In theory, Intel has an advantage over competing motherboard makers because it engineered the X48 Express chipset that lies at the DX48BT2's core. Given intimate knowledge of the chipset and its associated quirks, Intel's motherboard designers should be able to exploit the X48's potential fully. There's more to a good motherboard than pushing the chipset to its limits, though, starting with how all of the various slots, components, and connectors are laid out on the board.

The DX48BT2's layout begins well enough, with power connectors located along the edges of the board where their associated cabling won't interfere with airflow around the CPU socket. Intel also does well to place the board's single IDE port—powered by an auxiliary Marvell storage controller due to the ICH9R's lack of legacy ATA support—near the top edge where it will be close to the 5.25" drives bays of most enclosures.

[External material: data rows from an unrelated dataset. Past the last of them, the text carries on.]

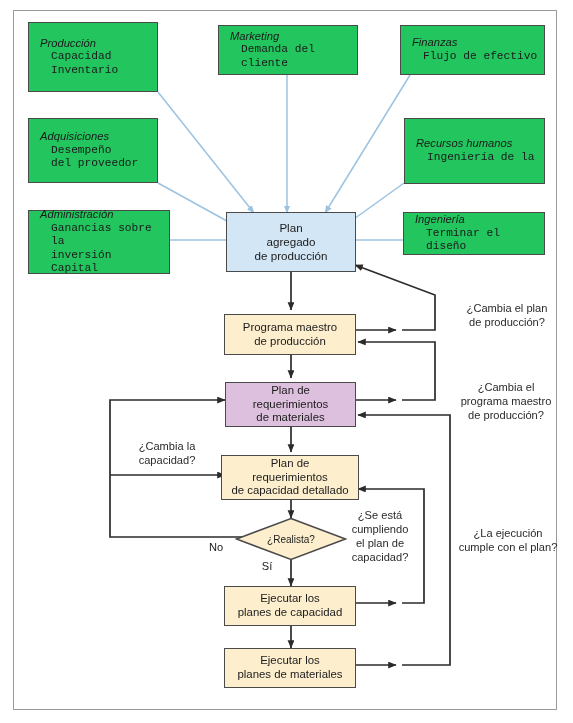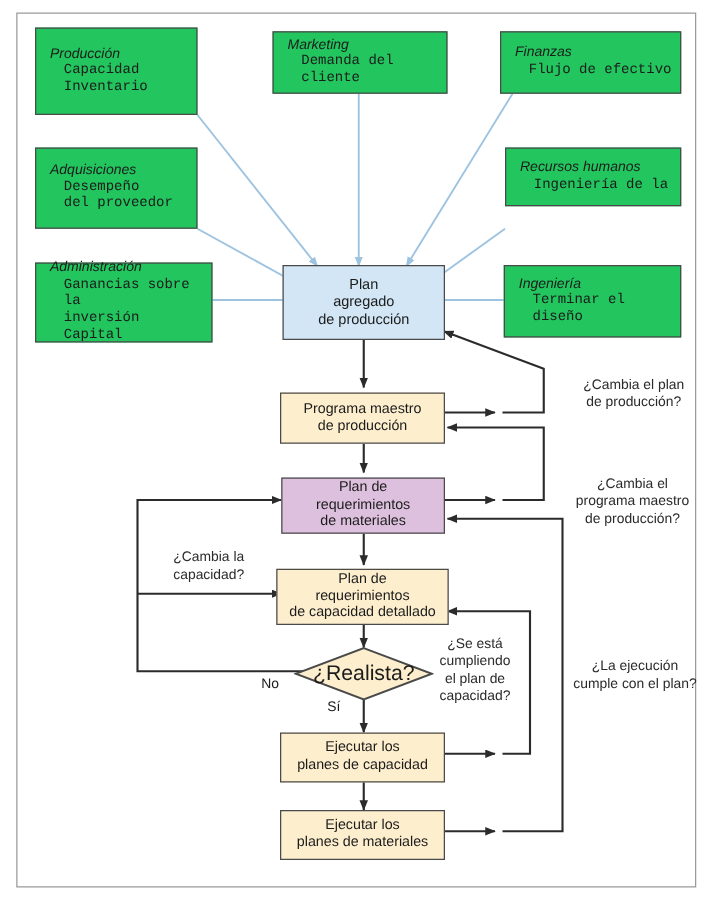--- a/index.html
+++ b/index.html
@@ -185,7 +185,7 @@
     <div class="detail">del proveedor</div>
   </div>
 
-  <div class="node src-node" style="left:404px; top:118px; width:141px; height:47px;">
+  <div class="node src-node" style="left:404px; top:118px; width:141px; height:66px;">
     <div class="dept">Recursos humanos</div>
     <div class="detail">Ingeniería de la</div>
   </div>

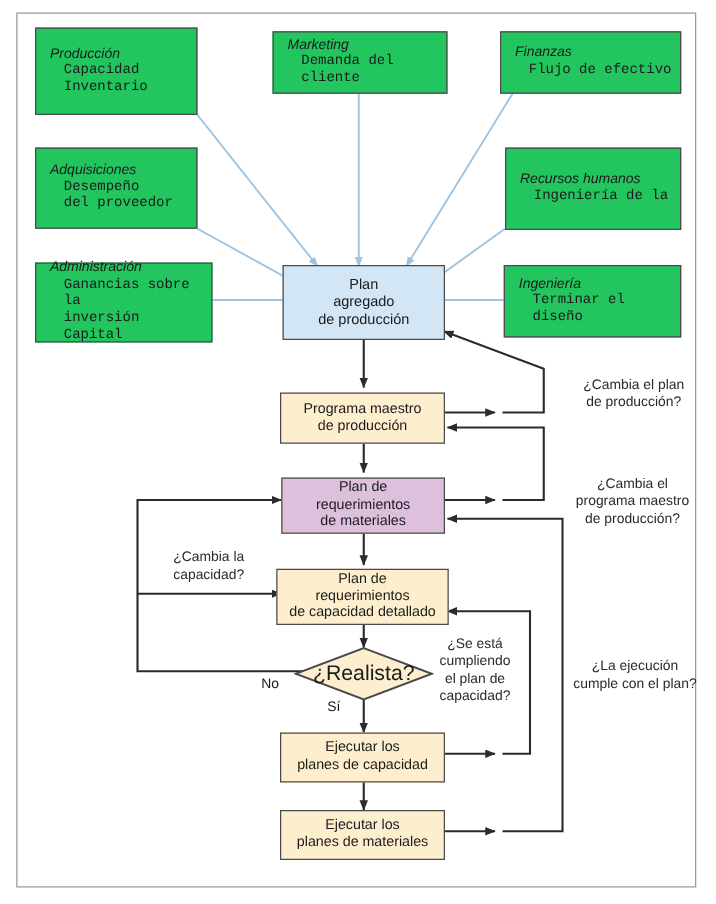--- a/index.html
+++ b/index.html
@@ -197,7 +197,7 @@
     <div class="detail">Capital</div>
   </div>
 
-  <div class="node src-node" style="left:403px; top:212px; width:142px; height:58px;">
+  <div class="node src-node" style="left:403px; top:212px; width:142px; height:43px;">
     <div class="dept">Ingeniería</div>
     <div class="detail">Terminar el diseño</div>
   </div>

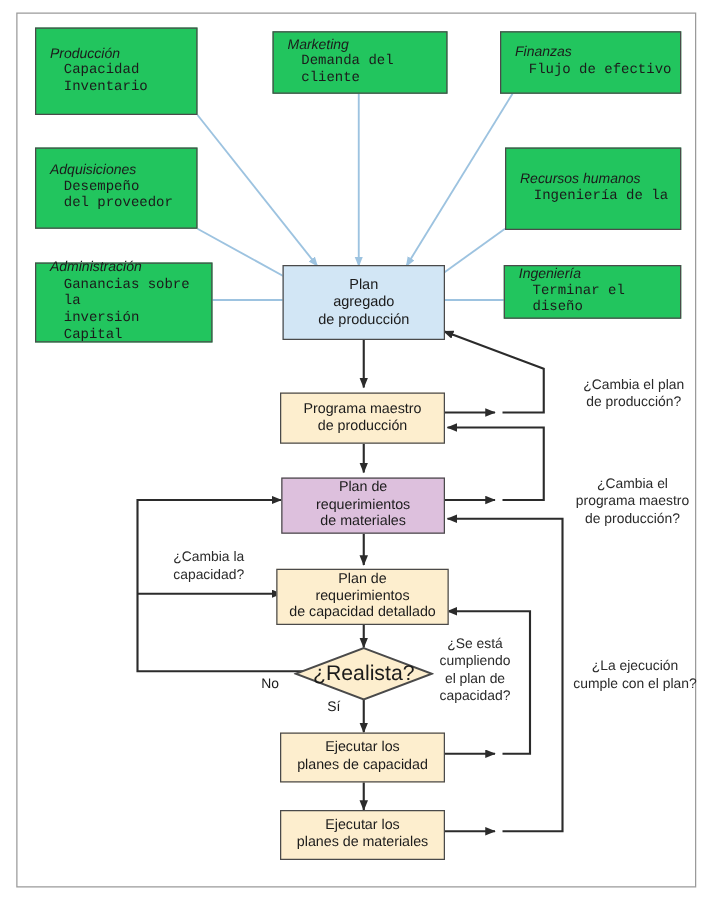--- a/index.html
+++ b/index.html
@@ -93,7 +93,7 @@
     display: flex;
     align-items: center;
     justify-content: center;
-    font-size: 17px;
+    font-size: 10px;
     color: #1b1b1b;
   }
   .caption {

Not that Intel's stock processor coolers need it, but there's also plenty of room around the CPU socket for larger heatsinks. The BT2 can easily accommodate Scythe's massive Ninja heatsink, and since there's so much room around the socket, installation is a snap. That's more than can be said for some enthusiast boards, which, if they do provide clearance for larger heatsinks, often leave little room to access the retention tabs that hold coolers in place.

Always the, ahem, rebellious non-conformist, Intel bucks the recent trend toward intricate networks of heatpipe-linked chipset and voltage circuitry coolers in favor of simple passive heatsinks. The modest array of heatsinks makes the Bonetrail board look a little sedate next to its competition, but if anyone knows how much cooling the X48 Express north bridge requires, it should be Intel.

The DX48BT2's ICH9R south bridge chip gets away with a low-profile passive heatsink that leaves plenty of room for longer graphics cards. Unfortunately, though, double-wide graphics cards have the potential to block access to the board's Serial ATA ports. The ports are smartly placed out of the way along the edge of the board, and they're arranged in pairs presumably to provide additional clearance. However, the spacing isn't quite right, which is problematic if you plan on running a double-wide card longer than nine inches.

If you're willing to sacrifice SATA ports, you can actually run up to three double-wide graphics cards in the DX48BT2. Thanks to its X48 Express north bridge, the board has 32 lanes of PCI Express 2.0 connectivity split evenly between its top two PCIe slots (blue in the picture above). The third physical PCIe x16 slot gets four lanes of gen-one PCIe connectivity via the ICH9R south bridge chip. This slot could prove useful if you're looking to run a three-way CrossFire configuration.

Despite the three PCIe x16 slots, the BT2 is actually a little short on expansion capacity. A couple of PCI slots are provided, but that only brings the slot count up to five—two fewer than other X48-based designs. Fortunately, the backward compatibility provisions built into the PCI Express spec will allow the board's x16 slots to work with PCIe x8, x4, and x1 cards.

Intel populates the DX48BT2's port cluster with a decent array of connectivity options, including a couple of External Serial ATA ports powered by the same Marvell controller responsible for the board's IDE port. A TOS-Link digital S/PDIF audio output is also provided, alongside a full complement of analog audio ports backed by an eight-channel Sigmatel 9274D HD audio codec. We don't see Sigmatel codec chips used much, but the BT2's implementation was apparently good enough to earn the board a Dolby Home Theater certification.

Eight USB ports fill out the cluster, which is conspicuously devoid of PS/2, serial, and parallel connectivity. We can live without the legacy ports—it's 2008, folks, time to move on—but Intel would have been wise to offer a little something extra in their place. The DX48BT2 could do with a couple of additional USB ports (onboard headers are available for four more ports), a coaxial S/PDIF output, and a digital S/PDIF input port.